Is it time to declare the death of the iPod?
Are the iPod’s days numbered?
The sales figures are not promising. Last quarter, Apple sold just 6.8 million iPods -- a 10% drop from the same quarter last year. While that is more than the 4 million Macs the company moved in the same time period, it is just a drop in the bucket compared with the 26 million iPhones and 17 million iPads it sold in the same quarter.
In a statement released to the media last week, Apple CEO Tim Cook ignored iPods completely, saying, “We’re thrilled with record sales of 17 million iPads in the June quarter. We’ve also just updated the entire MacBook line, will release Mountain Lion tomorrow and will be launching iOS 6 this fall.

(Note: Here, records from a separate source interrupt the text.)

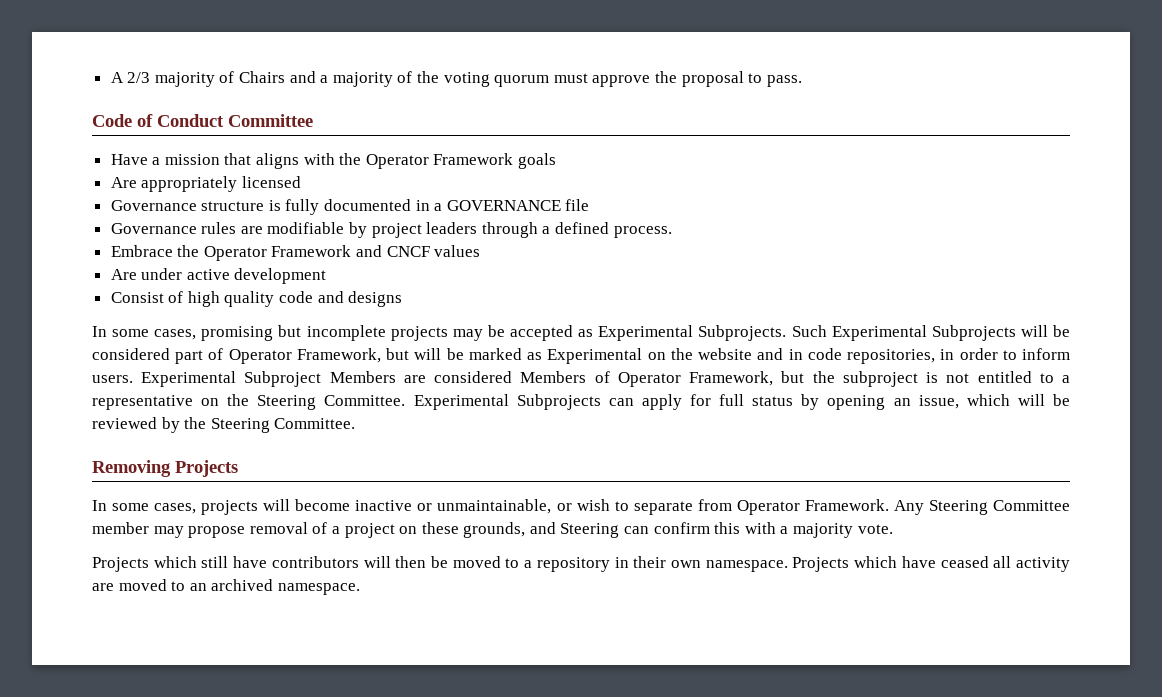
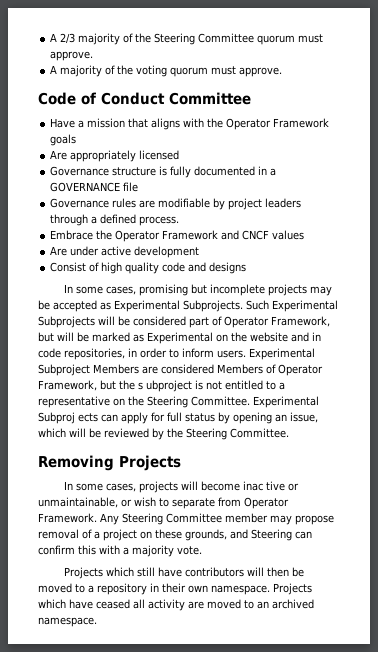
[239,71,329,83] Chairs and a -> [135,33,324,45] [50,51,94,61] [50,65,58,74] the Steering Committee quorum must approve. // A
[592,71,802,87] approve the proposal to pass. -> [239,67,283,77] approve.
[842,371,918,387] subproject -> [138,380,192,392] s ubproject
[516,394,601,410] Subprojects -> [38,412,98,424] Subproj ects
[355,500,413,511] inactive -> [242,481,285,491] inac tive

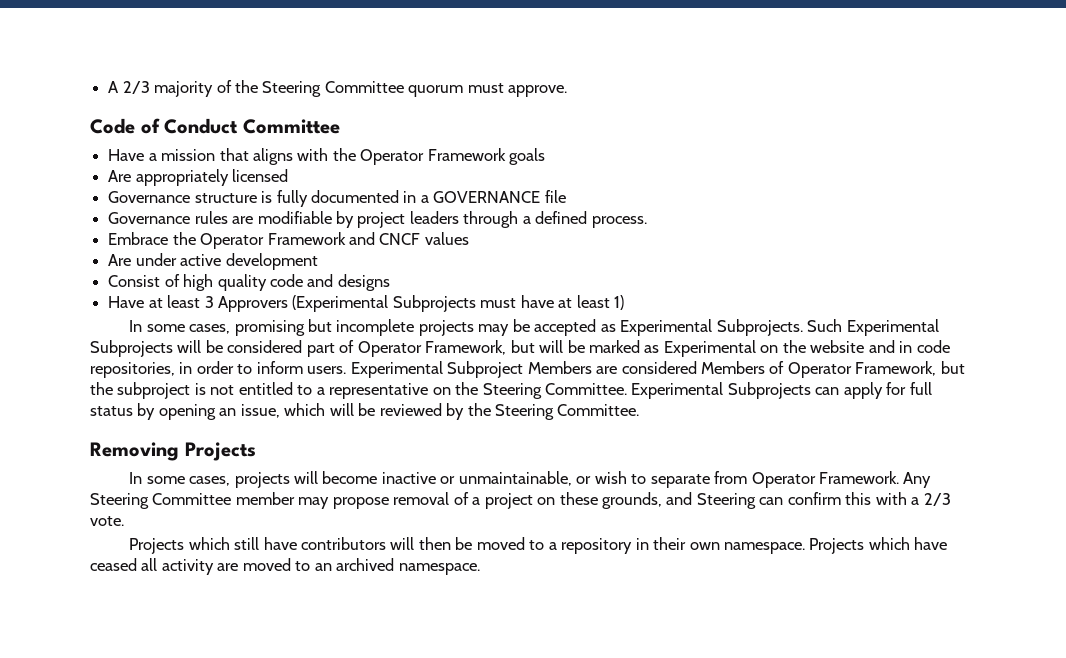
[50,65,283,77] // A majority of the voting quorum must approve. -> (568, 91) none
(247, 268) none -> [108,295,625,312] // Have at least 3 Approvers (Experimental Subprojects must have at least 1)
[138,380,192,392] s ubproject -> [117,382,191,399] subproject
[38,412,98,424] Subproj ects -> [727,382,811,399] Subprojects
[242,481,285,491] inac tive -> [381,472,436,484] inactive
[132,545,174,557] majority -> [923,493,951,506] 2/3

We are also really looking forward to the amazing new products we’ve got in the pipeline.”
And as Louis Ramirez at Deal News points out, the iPod hasn’t had a major refresh in two years.
Apple currently has four iPods on the market -- the iPod touch, which starts at $199, the iPod Nano that starts at $129, the iPod Shuffle, which sells for a mere $49, and the iPod classic, which can cost as much as $249 for 160 GB of storage.
It is obvious that the convergence issue is partly to blame for the decline of the iPod -- after all, when your phone is essentially an iPod, why carry an additional piece of equipment just to store your music?
And as Adrian Kingsley Hughes argues at ZDNET, sales of the iPod are also hampered by saturation.
“Apple has sold a shade over 350 million iPods since its debut in 2001,” he writes. “That’s a lot of iPods, and I can tell you as having owned quite a few over the years, they’re incredibly long-lived bits of kit. Everyone who wanted an iPod more than likely has several laying about the place already.”